When your 3-year-old is under the weather, you want nothing more than to eliminate that pesky bacterial infection with antibiotics. Unfortunately, it's impossible to explain to a sick toddler that the icky-tasting medicine will make him feel better. Instead of fighting a losing battle and setting yourself up for future failure the next time your toddler is ill, there are several methods you can try that can make this experience less traumatic for everyone involved.
1 Mix crushed antibiotic pills with applesauce, ice cream, grape juice or anything else your toddler can tolerate. Call your toddler's pediatrician before crushing pills. If you get the go ahead, mix the antibiotic with a small amount of the soft food or beverage to ensure your child consumes the entire dose. Ask your pharmacist to add flavoring to liquid antibiotics to make the medication more palatable. Allow your toddler to choose his favorite flavor.
2 Administer the food or beverage without making the toddler aware it features the antibiotic. She might notice a strange flavor, but continue to encourage her to consume the beverage or treat. Many times, a prompting and letting your child know the treat or drink will make her feel better is enough to get her to finish it all. If administering liquid antibiotics, use a plastic syringe instead of a spoon. Remind the toddler she picked out the flavor and squirt the liquid into her cheek so she doesn't fully taste the antibiotic.
3 Offer your child a glass of juice if he reacts negatively to the antibiotic's taste or begins to cry. The juice not only cuts the taste, but is also a nice reward for your toddler taking his medicine.
4 Administer the medication at the same time and in the same spot every day. Choose an area other than the toddler's bedroom -- which should remain a fun zone -- and give her the medication at the same time each day. Keep a dosage chart and allow the proud toddler to check off each time she takes the medicine.

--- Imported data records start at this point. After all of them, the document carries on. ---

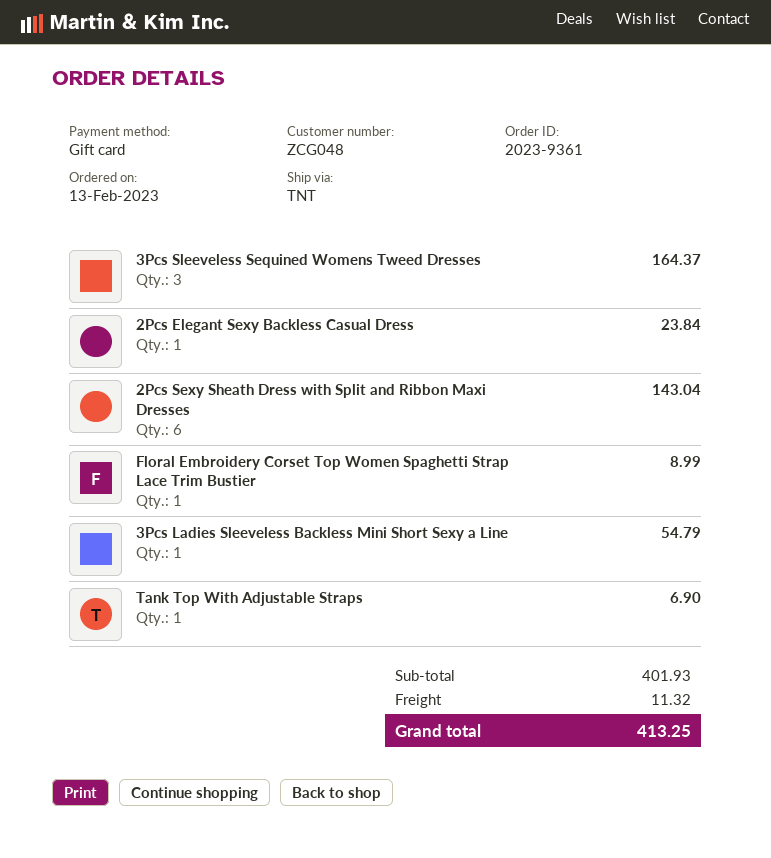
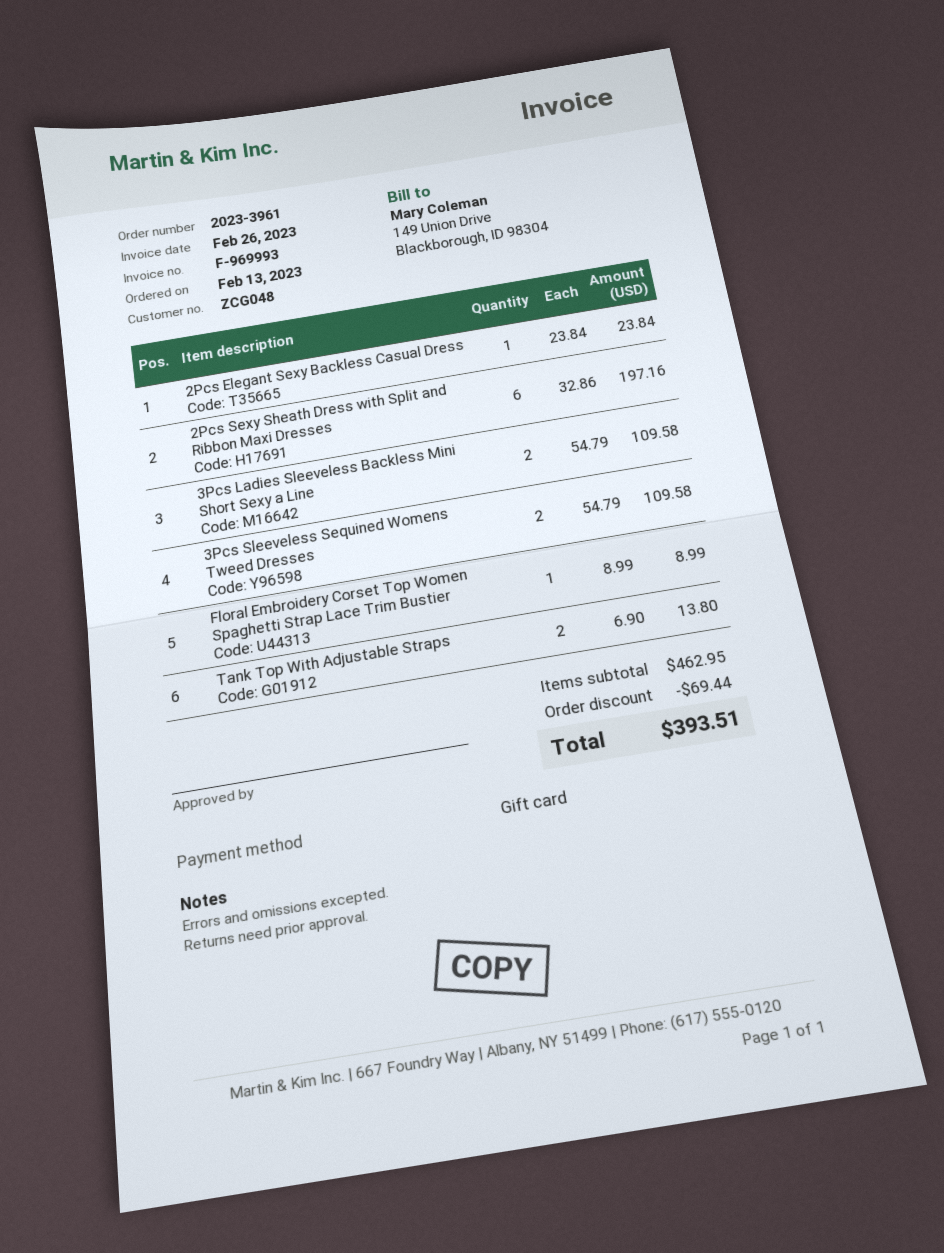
order number: 2023-9361 -> 2023-3961
3Pcs Sleeveless Sequined Womens Tweed Dresses: 3 for 164.37 -> 2 for 109.58
2Pcs Sexy Sheath Dress with Split and Ribbon Maxi Dresses: 6 for 143.04 -> 6 for 197.16
3Pcs Ladies Sleeveless Backless Mini Short Sexy a Line: 1 for 54.79 -> 2 for 109.58
Tank Top With Adjustable Straps: 1 for 6.90 -> 2 for 13.80
subtotal: 401.93 -> 462.95
discount: none -> 69.44
shipping: 11.32 -> none
total: 413.25 -> 393.51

5 Reward your 3-year-old once he's finished the antibiotic and is feeling better. A new toy or a trip to the toddler's favorite park is a fun and simple reward for him being a big kid.
Items you will need
- Plastic syringe
- Fruit juice
- Take a break if your toddler is extremely resistant to the medication. Walk away from the situation for five minutes and try again when the toddler has settled down. Many times, a different adult administering the antibiotic is enough to get the child to take her medicine.
- Contact your toddler's pediatrician if she's completely uncooperative or is sickened by the medication. The doctor can prescribe an alternate antibiotic that your toddler can tolerate.